AbstractCongenital synostoses are defined as rare abnormal formations of primary anatomical structures. There are three major classifications: (a) skeletal anomalies, (b) soft tissue anomalies, and (c) anomalies involving both skeletal and soft tissues. Radioulnar synostosis is the most common form of upper limb abnormality. Synostoses between the humerus and either the ulna, radius, or both have been documented but are far less common. Of these cases, the most common type is humeroradial synostosis followed by humeroradioulnar and humeroulnar synostosis. This study presents a case of a late medieval (15th–16th c.

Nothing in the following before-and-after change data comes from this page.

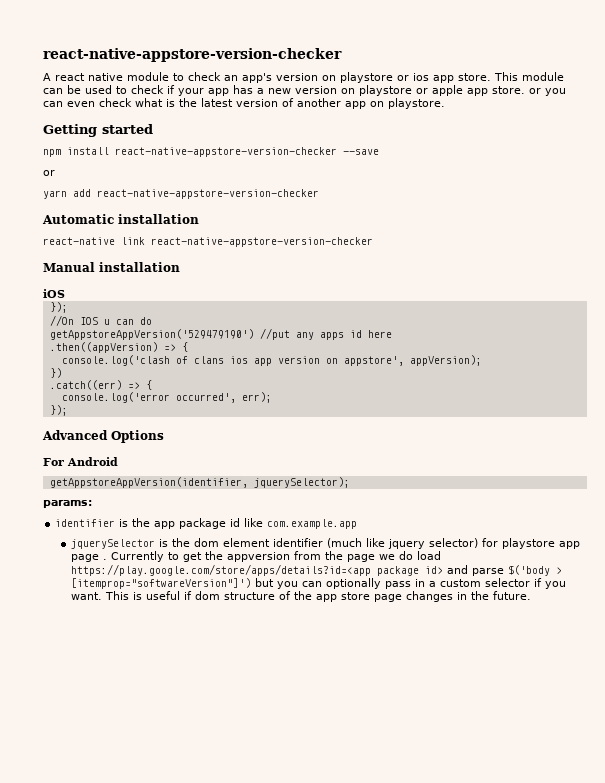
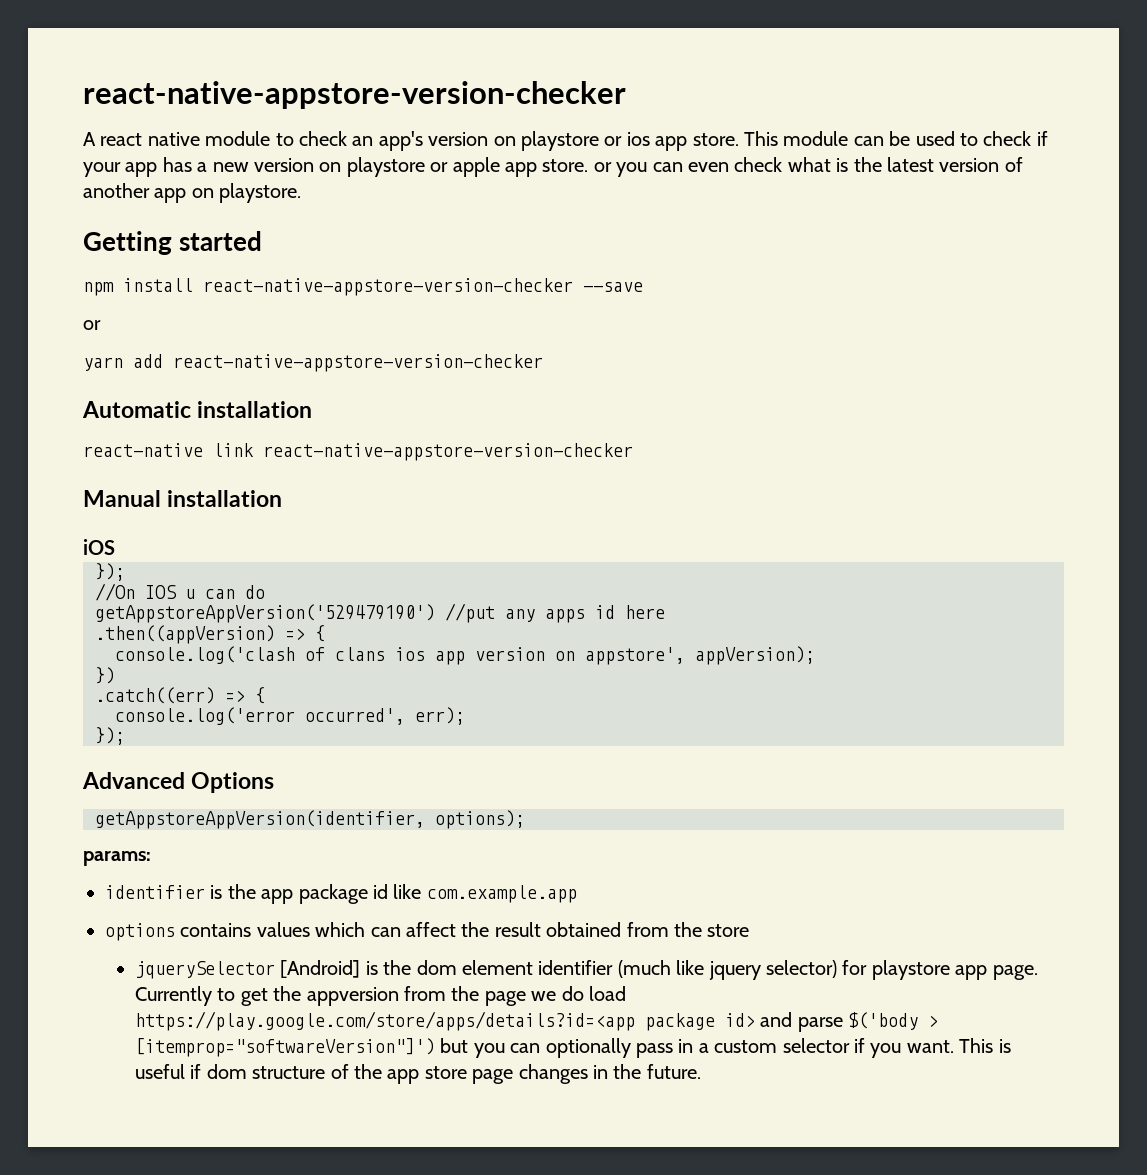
- For Android
- getAppstoreAppVersion(identifier, jquerySelector);
+ getAppstoreAppVersion(identifier, options);
+ options contains values which can affect the result obtained from the store
- jquerySelector is the dom element identifier (much like jquery selector) for playstore app page .
+ jquerySelector [Android] is the dom element identifier (much like jquery selector) for playstore app page.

A.D) adult male skeleton housed at the Hirszfeld Institute of Immunology and Experimental Therapy of the Polish Academy of Sciences with bilateral upper limb synostosis. Macroscopic and radiographic analyses suggest a diagnosis of congenital humeroradioulnar and humeroulnar synostosis. The right radius and ulna are hypoplastic. The left radial neck was reduced. The left radial head and the radial notch of the left ulna were absent. The radiographs demonstrate that the skeletal structures of the elbow are absent, suggesting fusion of the radius and ulna. A review of the clinical and bioarchaeological literature was conducted to assess differential diagnoses for the conjoined humerus, radius, and ulna. To the best of the authors' knowledge, this is the first case of congenital humeroradioulnar synostosis in the paleopathological literature.